Aller au contenu

Page:Gleason - Premier péché, 1902.djvu/118

La bibliothèque libre.
Le texte de cette page a été corrigé et est conforme au fac-similé.
118
Premier Péché

Sœur Louise


« J’ai revu sœur Louise, souriant toujours… mais d’un sourire suprême ! — Dans la petite chapelle, on l’avait couchée entre quatre planches brutes ; nous avons chanté autour de sa tombe, tout en pensant au Paradis où notre sœur Louise doit se trouver si heureuse ! »

En lisant ces lignes, je redevins toute petite, l’enfant chérie de sœur Louise, pour la pleurer encore avec mon cœur de jadis. Car c’était toute mon enfance résumée dans le culte voué à cette ombre diaphane et voilée qui marchait, en glissant, avec ce bruit particulier des longues robes effleurant le parquet, semblable à un frémissement d’aile.

Pauvre sœur, je la revois encore, ouvrant les bras et les refermant sur l’enfant qu’on lui amenait : petit oiseau frileux qui n’avait plus de nid, petit être en deuil, qui n’avait plus de mère ! Et dans une étreinte, elle presse sur son cœur la fillette toute menue qui sourit au regard des jolis yeux lui promettant l’amour. Dans les plis profonds de la grande robe, la petite créature se cache tout entière, heureuse de trouver enfin un asile, et d’écouter une voix lui dire les mots tendres… les mots maternels !

— Pourquoi, dis, que tu ne m’embrasses pas ? — fit la mignonne avançant sa petite bouche dans cette soif de baisers qui est au cœur de tous les enfants ; caresses qui font s’épanouir les pauvrets comme, sous la rosée du ciel, les fleurs.

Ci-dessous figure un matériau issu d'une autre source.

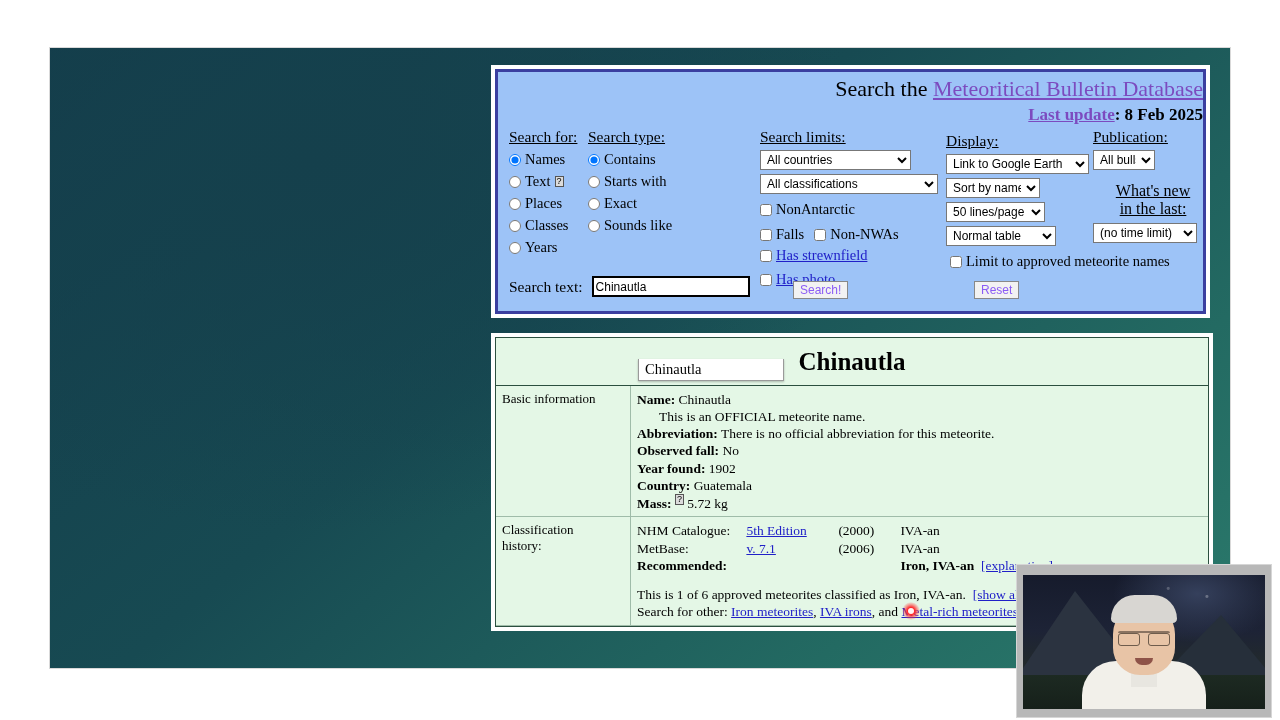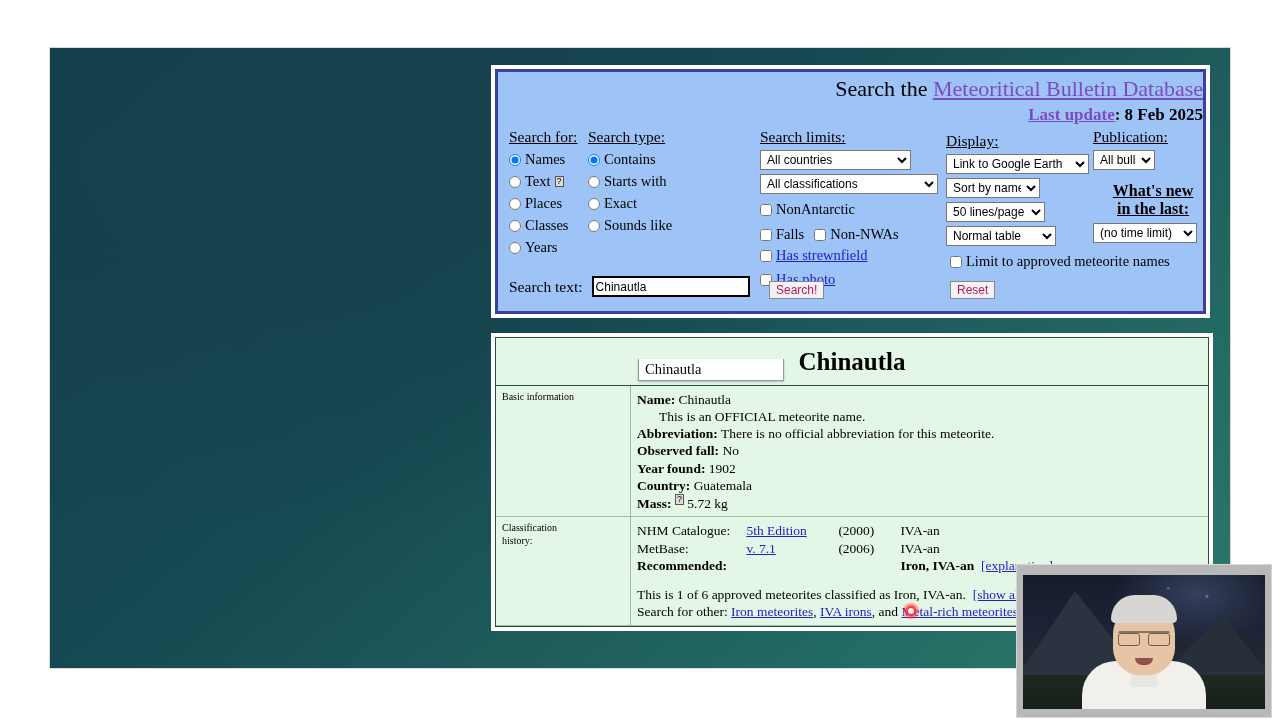--- a/index.html
+++ b/index.html
@@ -123,7 +123,7 @@
   .cblink { color:#2020c8; text-decoration: underline; margin-left:4px; }
 
   .whatsnew {
-    font-size: 16px; font-weight: bold; text-align:center; color:#000;
+    font-size: 16px; font-weight: normal; text-align:center; color:#000;
     line-height: 1.15; margin-top: 12px;
   }
   .whatsnew .u { text-decoration: underline; }

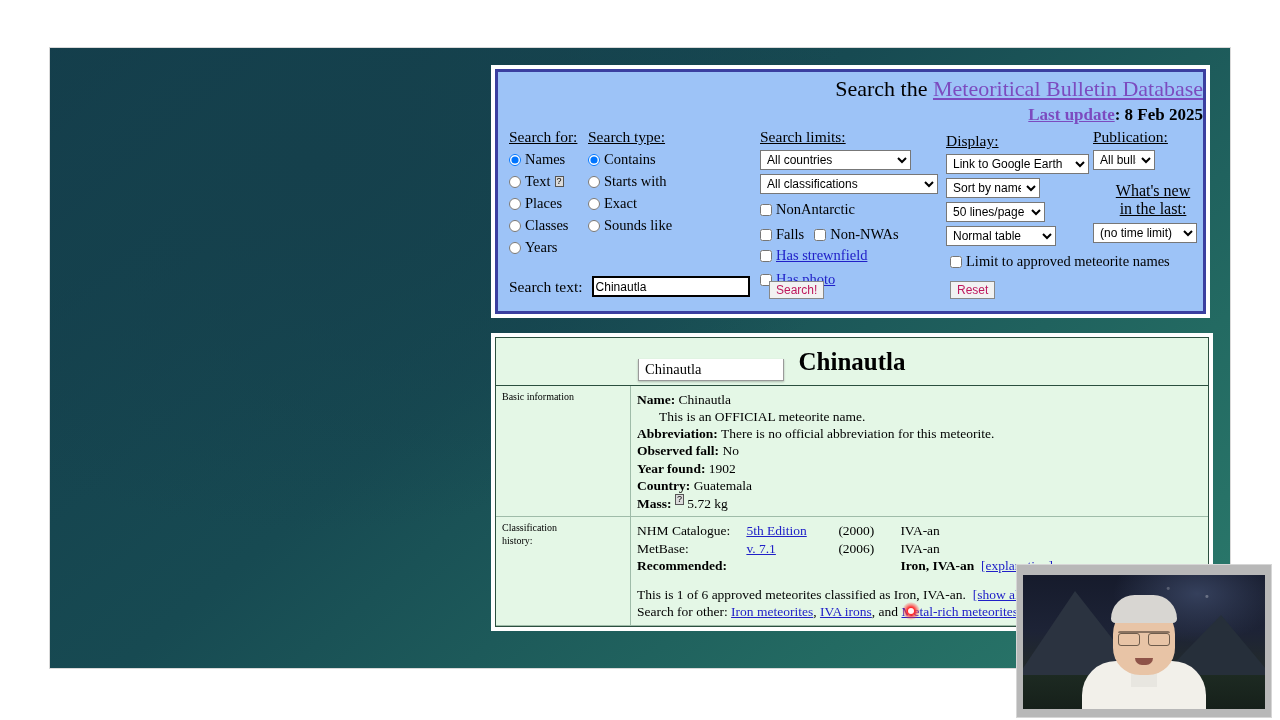--- a/index.html
+++ b/index.html
@@ -141,8 +141,9 @@
   }
   .btn {
     font-family: "Liberation Sans", sans-serif; font-size: 12px;
-    border: 1px solid #888; background:#f2f2f2; color:#be185d;
+    border: 1px solid #888; background:#f2f2f2; color:#8b5cf6;
     padding: 1px 6px;
+    margin-left: 24px;
   }
   #searchBtn { position:absolute; left: 271px; bottom: 12px; }
   #resetBtn  { position:absolute; left: 452px; bottom: 12px; }

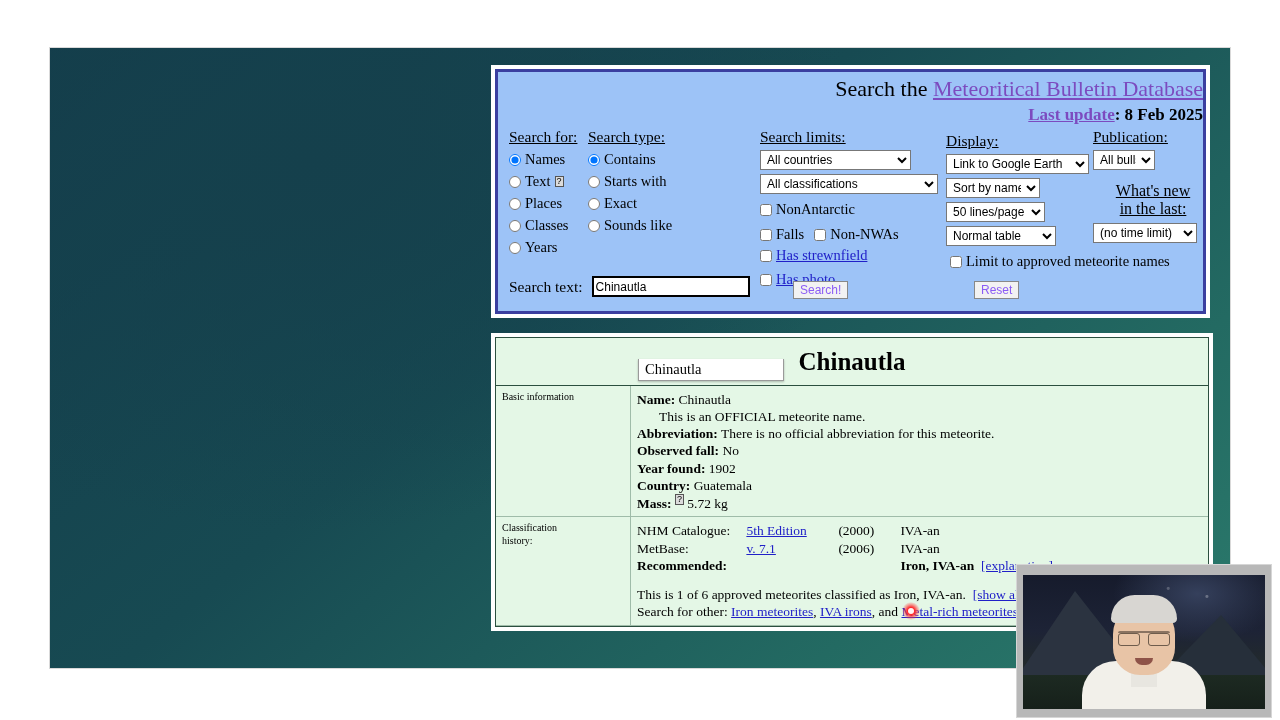--- a/index.html
+++ b/index.html
@@ -188,7 +188,7 @@
     padding: 5px 6px;
   }
   .res-table td.k {
-    width: 122px; font-size: 10px;
+    width: 122px; font-size: 13px;
     border-right: 1px solid #9fbca9;
     line-height: 1.22;
   }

— Les religieuses n’embrassent pas, répondit sœur Louise, en enlaçant de nouveau l’enfant, comme pour lui demander pardon de ce bonheur refusé.

— Pourquoi que les religieuses n’embrassent jamais ? reprit l’enfant, désolée d’apprendre que personne maintenant plus, ne baiserait ses petites joues.

— C’est la règle, — dit sœur Louise, en tendant sa croix aux lèvres de la fillette.

Celle-ci se penche sur le signe sacré, et dans sa petite intelligence naît la première idée du sacrifice… La règle ! — que de fois, maintenant, ce mot résonnera à ses oreilles.

La mignonne se révolte contre cette règle qui la prive de tendresse.